3) Describe the general trend in the relationship between percent taking and expenditures.
4) The political commentator George Will examined a similar
scatter plot between expenditures per pupil and average combined SAT
score. He concluded that, at the state-level, spending more money
per pupil does not cause average SAT scores to increase (The Washington Post, September 12, 1993).
Explain why Will should not make this causal claim based on the scatter
plot. Explain how variables other than expenditures could explain
the pattern in the scatter plot. Use the information in the data
to make your arguments. Failing to cite evidence from the data
will lose credit.
Part 1b:
In
Part 1a saw that the relationship between expenditures and total score
was negative. But, there was a third variable that was strongly
associated with expenditures and SAT scores, namely the percentage
taking the SAT. When we looked at scatter plots involving these
three variables, it appeared that the relationship between the
percentage taking the SAT and the scores was stronger than the
relationship between expenditures and scores, so that percent taking
the exam might explain the apparently negative relationship between
expenditures and scores.
Multiple regression is designed to parcel out the effects of these
variables. Let's run a multiple regression using the SAT data to
estimate the association of SAT scores and expenditures, controlling
for percent taking.
Questions:
1) Fit a multiple regression for "Total SAT score" on
"Expenditures" and "Percent taking." To fit a multiple regression
in Stata you use the same command sequence as with a single variable
regression (see the previous lab if you don't remember) except now you
put all of your independent variables in the Independent Variables box
instead of only one.
a) What are the estimates of the intercept and the coefficients (slopes)? Write each estimate on your report.
b) What percentage of the variation in total SAT scores is explained by this regression?
2) Let's examine plots of residuals versus each of the predictors
to make sure the model fits the data reasonably well. To do this
we need to tell Stata to store the residuals as a new variable.
Using the Stata Command Window type:
predict ehat,residuals
*Note: You can use the "predict" command for other things as well. Typing predict yhat for example adds a new variable with the estimated (values on the regression line) values of y.*
Now you can look at scatterplots of the residuals
versus the predictors in the usual way we look at scatterplots of any
two variables.
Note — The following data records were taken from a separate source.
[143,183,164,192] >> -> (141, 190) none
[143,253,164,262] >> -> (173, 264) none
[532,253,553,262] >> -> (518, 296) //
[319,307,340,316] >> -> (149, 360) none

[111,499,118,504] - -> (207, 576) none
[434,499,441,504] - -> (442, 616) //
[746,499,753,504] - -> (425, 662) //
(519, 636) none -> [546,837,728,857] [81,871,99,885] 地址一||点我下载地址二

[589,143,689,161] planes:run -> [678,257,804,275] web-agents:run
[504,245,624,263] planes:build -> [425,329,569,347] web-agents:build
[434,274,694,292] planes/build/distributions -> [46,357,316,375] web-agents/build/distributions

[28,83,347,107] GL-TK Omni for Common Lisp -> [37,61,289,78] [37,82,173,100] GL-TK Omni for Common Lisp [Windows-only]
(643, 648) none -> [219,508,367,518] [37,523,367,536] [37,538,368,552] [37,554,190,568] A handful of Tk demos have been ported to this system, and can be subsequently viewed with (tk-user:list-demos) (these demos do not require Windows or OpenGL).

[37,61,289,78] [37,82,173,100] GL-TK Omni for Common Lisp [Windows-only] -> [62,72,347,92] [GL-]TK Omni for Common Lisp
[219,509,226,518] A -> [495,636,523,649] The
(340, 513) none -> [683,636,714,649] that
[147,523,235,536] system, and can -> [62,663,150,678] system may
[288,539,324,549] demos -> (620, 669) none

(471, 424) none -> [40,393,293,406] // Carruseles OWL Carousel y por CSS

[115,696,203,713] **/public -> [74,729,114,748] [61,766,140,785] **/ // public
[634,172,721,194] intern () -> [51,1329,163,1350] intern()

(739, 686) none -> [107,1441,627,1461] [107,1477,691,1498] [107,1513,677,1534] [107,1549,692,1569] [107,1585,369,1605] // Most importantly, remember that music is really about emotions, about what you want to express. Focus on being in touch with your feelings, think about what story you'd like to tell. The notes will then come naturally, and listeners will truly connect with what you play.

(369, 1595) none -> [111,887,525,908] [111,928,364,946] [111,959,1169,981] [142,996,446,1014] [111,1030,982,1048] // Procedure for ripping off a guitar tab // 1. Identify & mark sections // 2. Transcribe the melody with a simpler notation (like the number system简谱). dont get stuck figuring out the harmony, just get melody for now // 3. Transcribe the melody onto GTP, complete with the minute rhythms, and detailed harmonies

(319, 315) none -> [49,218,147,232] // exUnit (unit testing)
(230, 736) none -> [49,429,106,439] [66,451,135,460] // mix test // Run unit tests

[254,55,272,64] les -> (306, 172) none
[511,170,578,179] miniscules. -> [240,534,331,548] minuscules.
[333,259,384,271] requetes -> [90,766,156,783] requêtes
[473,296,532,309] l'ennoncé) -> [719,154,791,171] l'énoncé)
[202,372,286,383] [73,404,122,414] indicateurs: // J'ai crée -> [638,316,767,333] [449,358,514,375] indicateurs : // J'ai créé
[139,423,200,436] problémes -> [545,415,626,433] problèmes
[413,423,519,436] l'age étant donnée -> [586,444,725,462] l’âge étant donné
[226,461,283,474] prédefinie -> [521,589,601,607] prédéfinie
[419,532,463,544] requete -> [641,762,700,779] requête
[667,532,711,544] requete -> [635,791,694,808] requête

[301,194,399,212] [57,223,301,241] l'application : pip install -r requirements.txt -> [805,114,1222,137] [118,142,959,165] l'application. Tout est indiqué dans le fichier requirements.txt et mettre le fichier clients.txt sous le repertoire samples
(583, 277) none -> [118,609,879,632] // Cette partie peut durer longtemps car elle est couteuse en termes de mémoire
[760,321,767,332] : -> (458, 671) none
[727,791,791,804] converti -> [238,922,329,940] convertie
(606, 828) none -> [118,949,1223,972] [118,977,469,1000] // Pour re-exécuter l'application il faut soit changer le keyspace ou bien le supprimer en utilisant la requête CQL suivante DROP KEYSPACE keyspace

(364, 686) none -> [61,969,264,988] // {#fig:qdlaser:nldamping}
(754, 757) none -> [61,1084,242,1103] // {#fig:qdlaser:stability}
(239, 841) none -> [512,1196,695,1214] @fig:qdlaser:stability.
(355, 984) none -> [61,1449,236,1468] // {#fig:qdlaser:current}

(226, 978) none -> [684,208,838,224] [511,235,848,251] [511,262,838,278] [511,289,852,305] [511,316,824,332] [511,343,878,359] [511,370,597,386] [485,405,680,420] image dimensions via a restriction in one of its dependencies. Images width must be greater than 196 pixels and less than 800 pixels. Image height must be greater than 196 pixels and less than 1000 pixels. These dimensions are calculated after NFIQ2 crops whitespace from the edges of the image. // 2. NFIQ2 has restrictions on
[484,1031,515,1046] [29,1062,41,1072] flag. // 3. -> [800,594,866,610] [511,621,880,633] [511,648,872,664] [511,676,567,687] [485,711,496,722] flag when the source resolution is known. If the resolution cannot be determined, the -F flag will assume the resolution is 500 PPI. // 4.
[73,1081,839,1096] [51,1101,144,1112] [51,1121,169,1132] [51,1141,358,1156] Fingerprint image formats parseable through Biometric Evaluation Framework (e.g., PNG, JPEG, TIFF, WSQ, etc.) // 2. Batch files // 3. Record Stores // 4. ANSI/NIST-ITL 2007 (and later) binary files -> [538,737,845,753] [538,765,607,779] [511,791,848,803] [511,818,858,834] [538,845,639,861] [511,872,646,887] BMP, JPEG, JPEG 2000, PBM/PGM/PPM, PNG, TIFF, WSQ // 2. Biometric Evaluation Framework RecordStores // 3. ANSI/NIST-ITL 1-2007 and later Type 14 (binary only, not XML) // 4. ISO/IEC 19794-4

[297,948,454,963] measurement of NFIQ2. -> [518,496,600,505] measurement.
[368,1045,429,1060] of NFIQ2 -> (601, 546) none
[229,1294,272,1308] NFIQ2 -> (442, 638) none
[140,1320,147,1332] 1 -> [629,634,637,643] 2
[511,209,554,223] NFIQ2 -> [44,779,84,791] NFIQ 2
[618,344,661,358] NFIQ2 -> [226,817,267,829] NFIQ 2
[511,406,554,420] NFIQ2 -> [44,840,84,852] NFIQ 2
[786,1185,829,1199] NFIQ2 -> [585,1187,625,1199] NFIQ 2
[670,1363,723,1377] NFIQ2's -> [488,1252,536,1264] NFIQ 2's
Nonrandom patterns in these plots (e.g., curves)
indicate the regression assumptions do not hold for these data. Describe what patterns (e.g., random or non-random) you see in the residual plots.
2b) Based on you answer to 5a, do you think the regression
assumptions hold for this model? A simple sentence saying you
think they hold or you think they do not hold will suffice.
Clearly, the plots don't look random for Percent taking. To deal with the curved pattern, let's try using the natural logarithm of Percent taking instead of Percent taking untransformed.
We do this because the graph of y = log(x) is a curve, as is the
relationship between "Total SAT score" and "Percent taking."
Create a new variable for "Log(Percent taking)." Try it by
yourself first (hint: Use the Stata Command Window). If you have
trouble, the correct command is at the bottom of the page.
3) Fit the multiple regression of "Total SAT score" on
"Expenditures" and "Log(Percent taking)." Perform model checks
like those in Question 2. Based on the plots of residuals, do you
think the regression assumptions hold for this model? A simple
sentence saying that you think they hold or do not hold will suffice.
4) Now that we're convinced our assumptions are satisfied, we can start thinking about our conclusions.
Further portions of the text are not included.